> [Content revision data]
--------------------
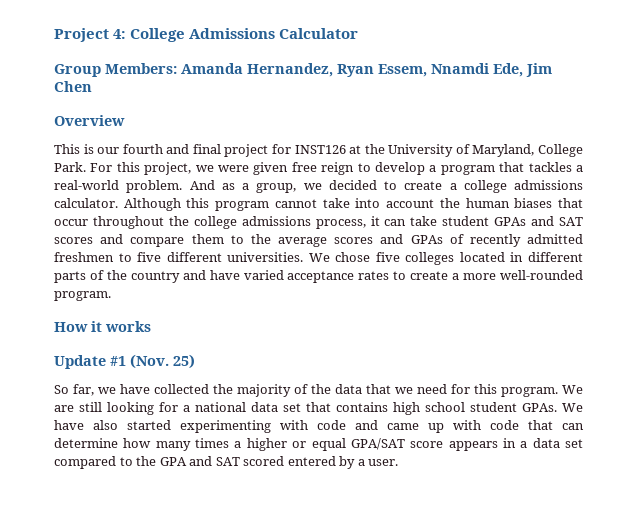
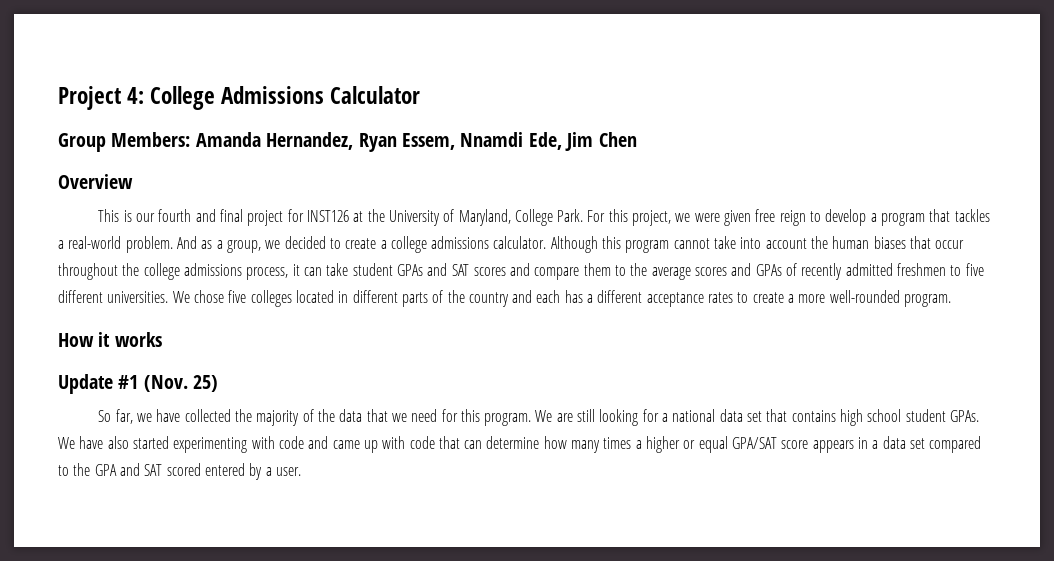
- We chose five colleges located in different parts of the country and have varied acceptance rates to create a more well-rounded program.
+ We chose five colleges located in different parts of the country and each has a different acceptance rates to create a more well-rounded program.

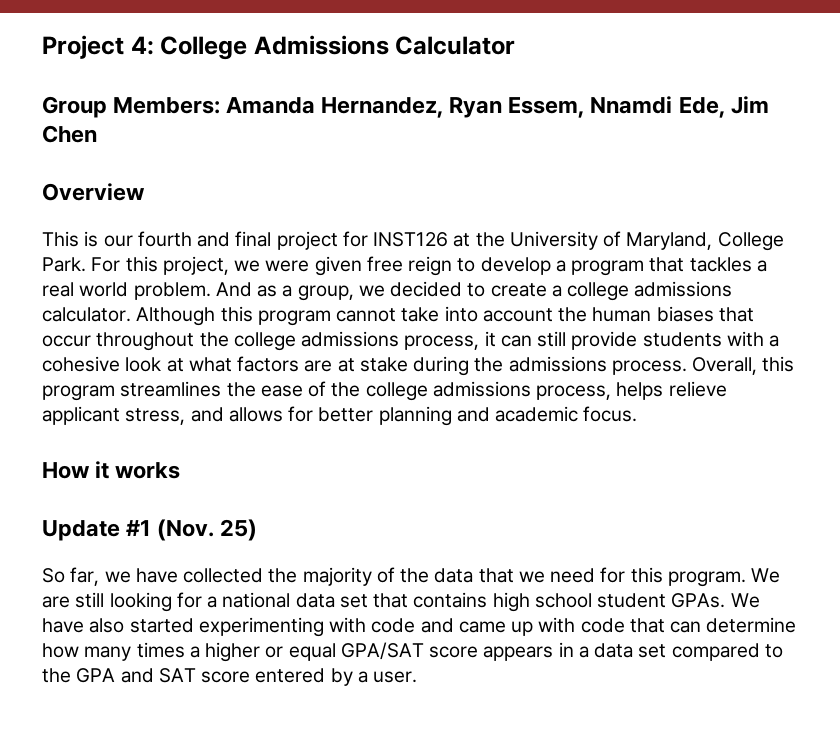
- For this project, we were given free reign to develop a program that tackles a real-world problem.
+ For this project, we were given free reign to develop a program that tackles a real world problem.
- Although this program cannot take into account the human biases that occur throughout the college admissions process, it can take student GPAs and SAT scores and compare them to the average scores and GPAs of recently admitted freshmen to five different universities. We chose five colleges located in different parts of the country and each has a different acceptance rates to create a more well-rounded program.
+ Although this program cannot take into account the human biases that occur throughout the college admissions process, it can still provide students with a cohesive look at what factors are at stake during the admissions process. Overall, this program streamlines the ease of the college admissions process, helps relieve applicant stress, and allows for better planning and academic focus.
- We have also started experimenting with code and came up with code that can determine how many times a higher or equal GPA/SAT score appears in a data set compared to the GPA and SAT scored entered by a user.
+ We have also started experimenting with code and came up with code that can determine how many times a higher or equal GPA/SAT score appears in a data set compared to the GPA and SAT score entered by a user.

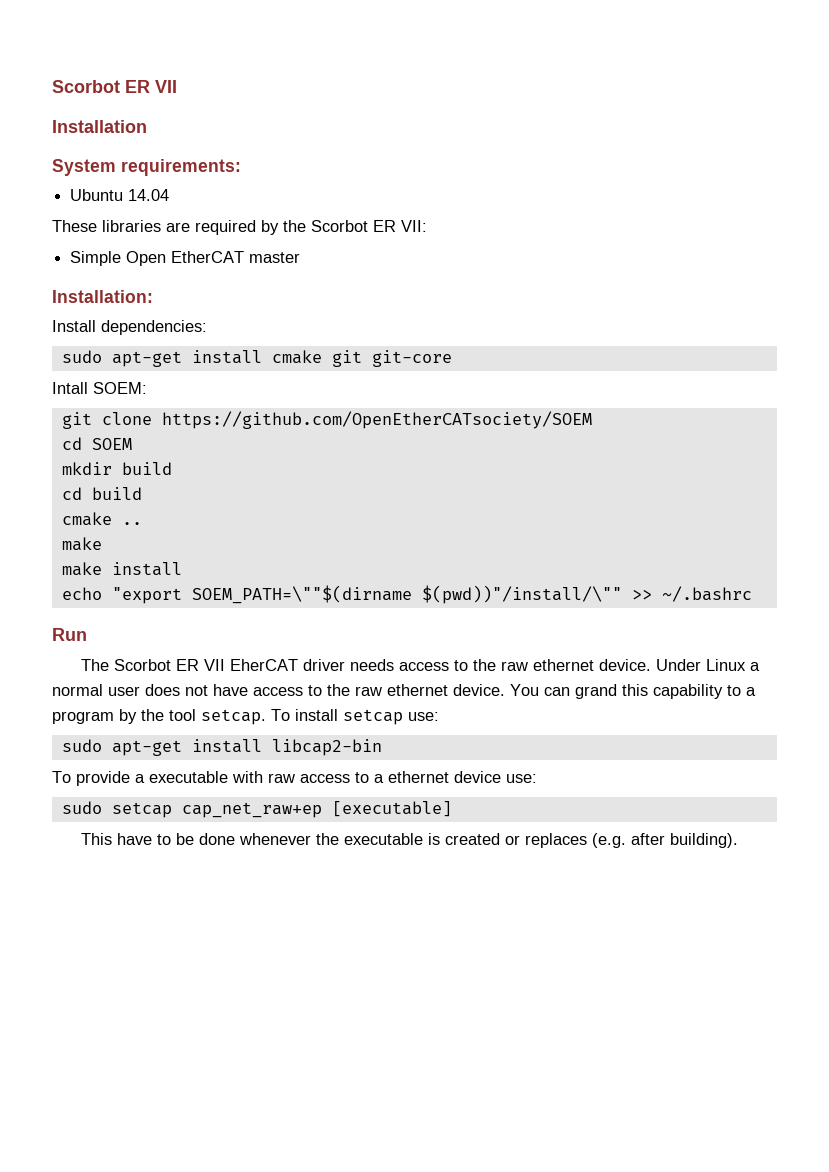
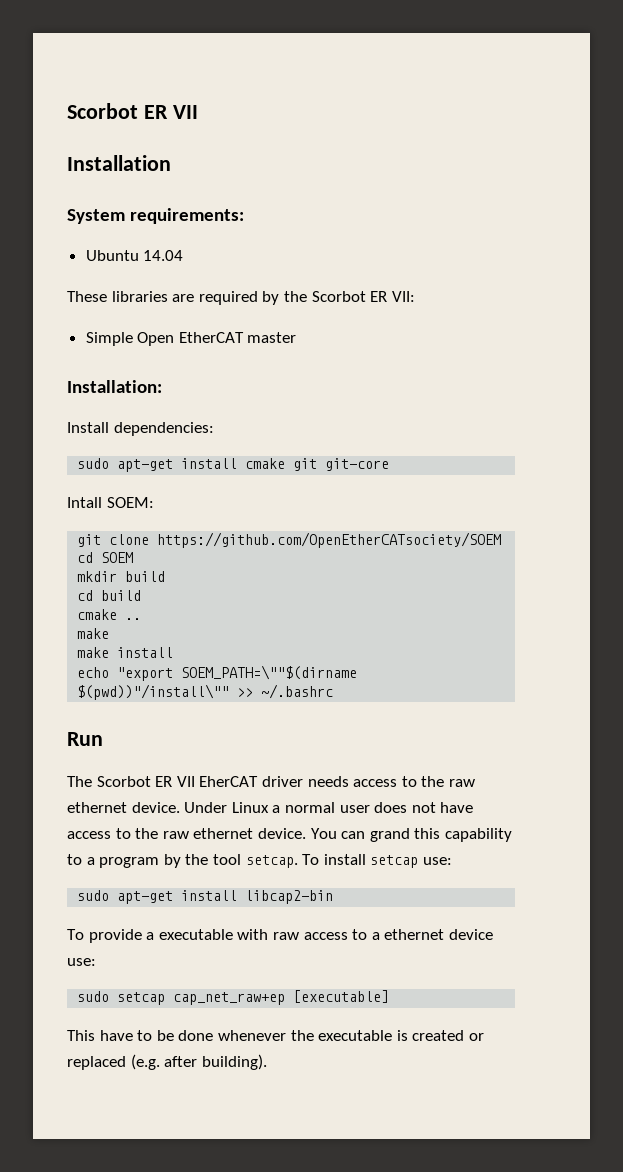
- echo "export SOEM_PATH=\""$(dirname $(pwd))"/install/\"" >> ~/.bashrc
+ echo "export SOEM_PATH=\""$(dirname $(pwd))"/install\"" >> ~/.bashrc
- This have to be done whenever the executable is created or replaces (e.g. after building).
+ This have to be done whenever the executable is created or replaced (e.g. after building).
--------------------
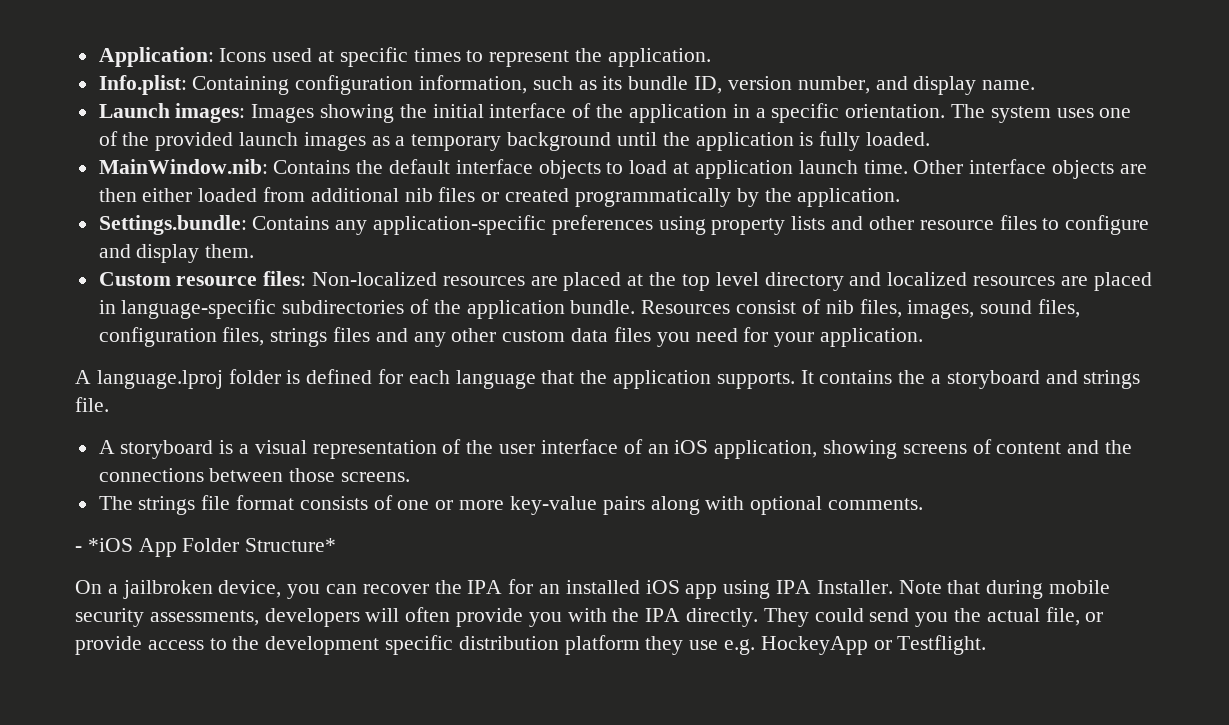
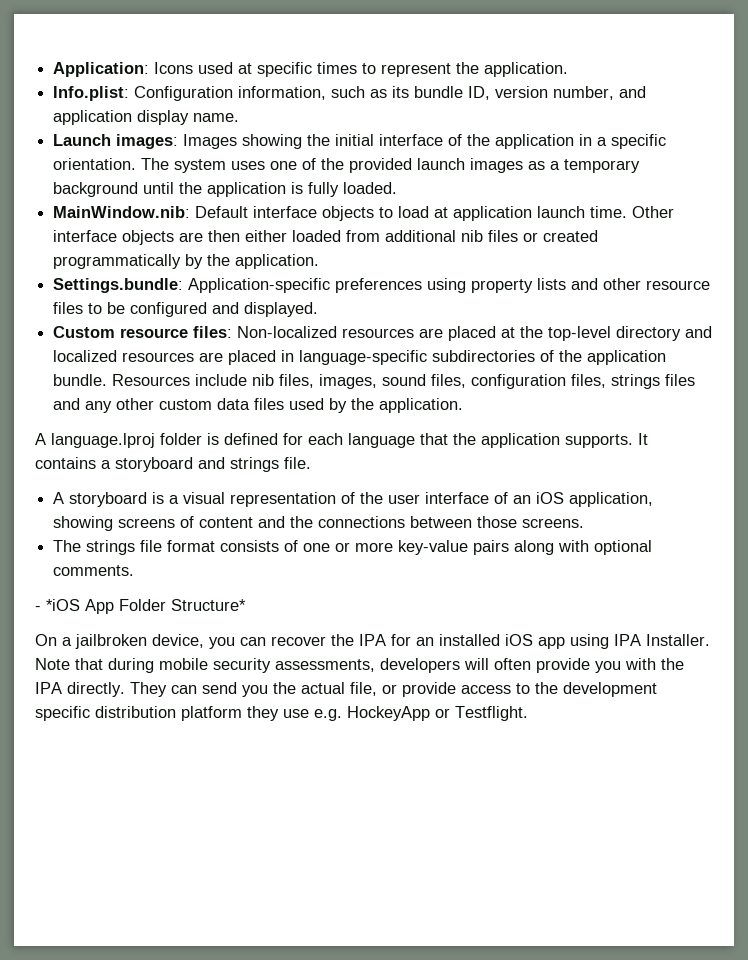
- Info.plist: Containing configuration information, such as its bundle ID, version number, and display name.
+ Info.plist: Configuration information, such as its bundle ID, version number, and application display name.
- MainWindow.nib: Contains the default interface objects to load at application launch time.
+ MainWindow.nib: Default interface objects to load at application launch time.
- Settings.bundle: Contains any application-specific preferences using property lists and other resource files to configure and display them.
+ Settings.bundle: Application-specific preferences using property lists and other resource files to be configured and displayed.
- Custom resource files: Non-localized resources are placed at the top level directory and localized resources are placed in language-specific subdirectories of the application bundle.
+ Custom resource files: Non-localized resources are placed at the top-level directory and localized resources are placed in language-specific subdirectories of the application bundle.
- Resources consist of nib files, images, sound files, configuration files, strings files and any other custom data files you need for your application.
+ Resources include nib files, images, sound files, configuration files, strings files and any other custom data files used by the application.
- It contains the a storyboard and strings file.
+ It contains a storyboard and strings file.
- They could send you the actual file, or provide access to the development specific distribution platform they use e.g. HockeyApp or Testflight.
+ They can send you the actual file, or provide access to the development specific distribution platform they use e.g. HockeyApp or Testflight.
--------------------
For this task, write out exactly the lines of the entries above, starting at the line with "- For this project, we" and ending at the line with "- Although this", both included, and no others.

- For this project, we were given free reign to develop a program that tackles a real-world problem.
+ For this project, we were given free reign to develop a program that tackles a real world problem.
- Although this program cannot take into account the human biases that occur throughout the college admissions process, it can take student GPAs and SAT scores and compare them to the average scores and GPAs of recently admitted freshmen to five different universities. We chose five colleges located in different parts of the country and each has a different acceptance rates to create a more well-rounded program.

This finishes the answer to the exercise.